It's a bad situation and I am glad they don't haunt me as long as they did when my certainty about how the planet ought really to spin caused me nothing but arrogant exasperation.  In my experience, the especially dispiriting part of these bad-mood binges, these black holes of being, was that there was nothing tangible I could name , no incident nor reciept of bad news, that would have triggered a unified field of gloomy perception; the senses that a mysterious God had given me to learn about and get by and be creative in the world were now the source of an unlimited number of soul-killing annoyances. How things, looked,sounded, felt, smelled were my sources of torment.

My mood was such that each person and thing by simply and dutifully existing as they were, unmindful of my presence (and certainly unaware of my unease). You guessed it, I was full of my own presumptions, nothing seemed worth doing, there was no point in going on. This was nothing to laugh at because I had no sense of humor. To those in the know, these were the symptoms of forgetting Rule 62.

What appeals to me about Stuart Dischell's poems is that it contains the sort of rolling,  incantational serve of a powerful prayer that beseeches something greater than the speaker's wits can muster on their own for a relief the bondage of self to have a sense of  humility and the attending sense of humor restored.

Tuesday, June 2, 2015

a note on why I never liked Janis Joplin's singing.

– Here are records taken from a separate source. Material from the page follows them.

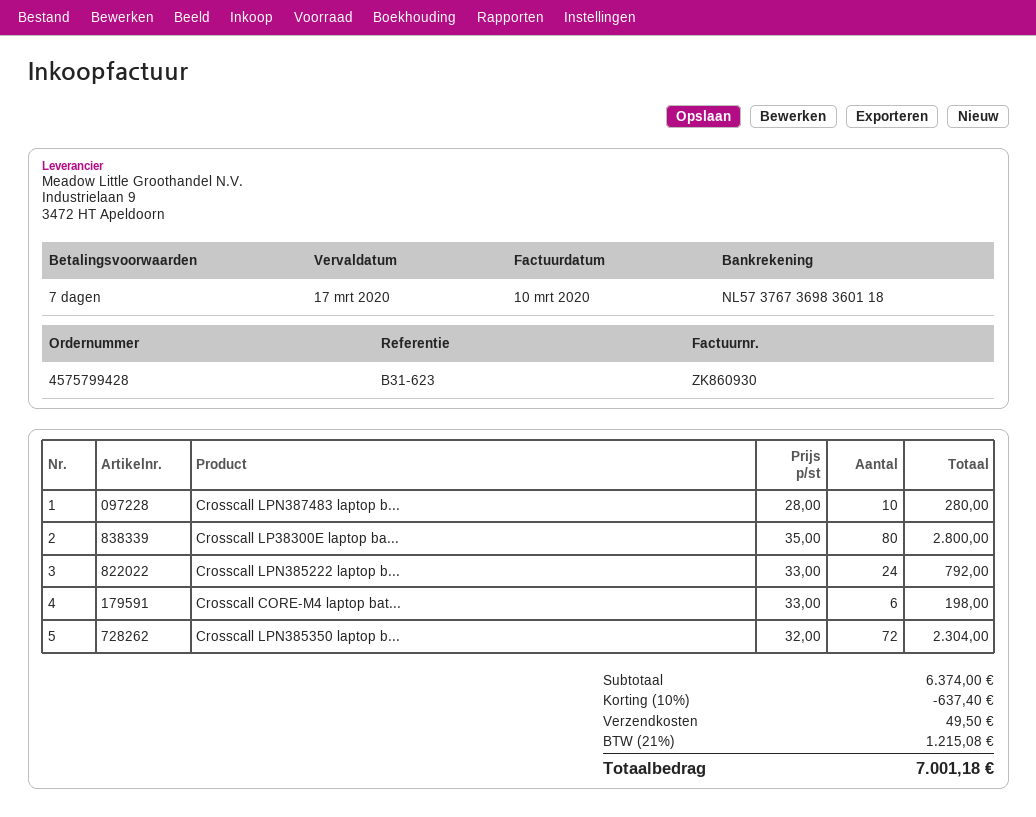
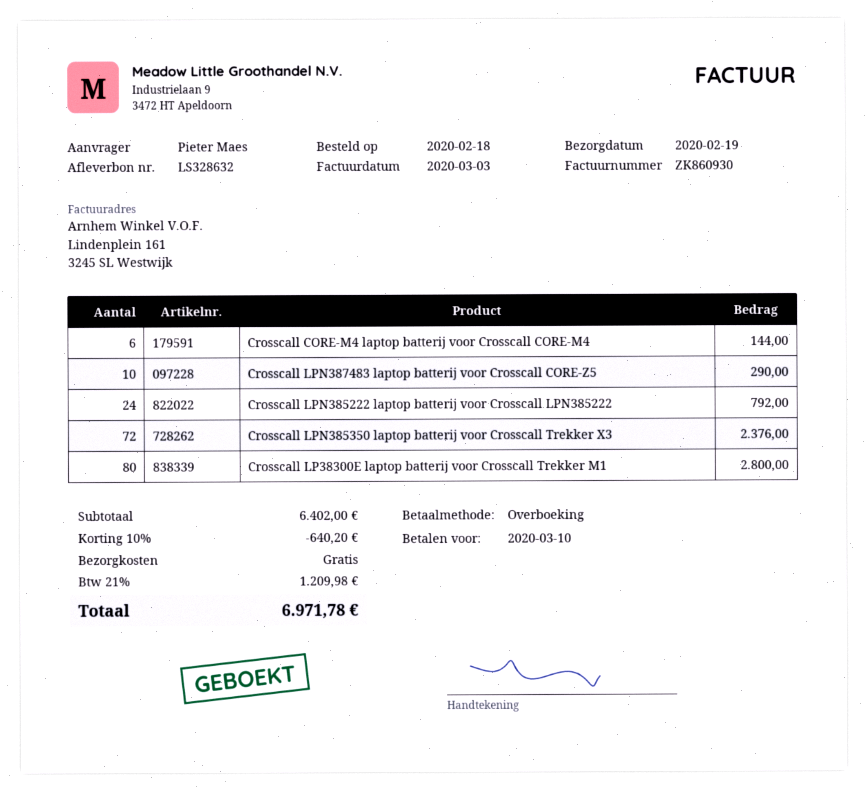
invoice date: 2020-03-10 -> 2020-03-03
due date: 2020-03-17 -> 2020-03-10
Crosscall LPN387483 laptop b...: 10 for 280.00 -> 10 for 290.00
Crosscall CORE-M4 laptop bat...: 6 for 198.00 -> 6 for 144.00
Crosscall LPN385350 laptop b...: 72 for 2304.00 -> 72 for 2376.00
subtotal: 6374.00 -> 6402.00
discount: 10% = 637.40 -> 10% = 640.20
shipping: 49.50 -> 0.00
tax: 21% = 1215.08 -> 21% = 1209.98
total: 7001.18 -> 6971.78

I don't deny Janis Joplin's real emotion and the pulverizing power of her performances, but I have almost always found nearly  unlistenable."Piece of My Heart" with Brother and the Holding Company was at the time (and remains) an explosive declaration of a person willing to degrade themselves to satisfy the man (or woman) she loves, a gargoyle's grate of yearning, and "Move Over", with the Full Tilt Boogie Band, was a classic riff rock that matched an intemperate vocalist to an one dimensional expression of need. On too many other of her recordings, her singing, at best, makes me think of an abused chew toy nearing the last squeaks and squeals that could be squeezed from it. Granted, her singing was explosive, but that does not suffice as an aesthetic, nor does it provide context that makes what Joplin was doing more comprehensible. It was clear enough: she never truly learned how to sing. Explosions do better than evoke emotions, they create them, and crying two years olds past their nap time are giving those around them a demonstration of powerful tsunami lie tantrums can be, but neither is art, nor are the experiences one cares to have again if they can help it. Joplin mode of operation was the 60s counterculture anti-aesthetic to "let it all hang out", because, after all, refinement, style, a knowledge of technique was for squares.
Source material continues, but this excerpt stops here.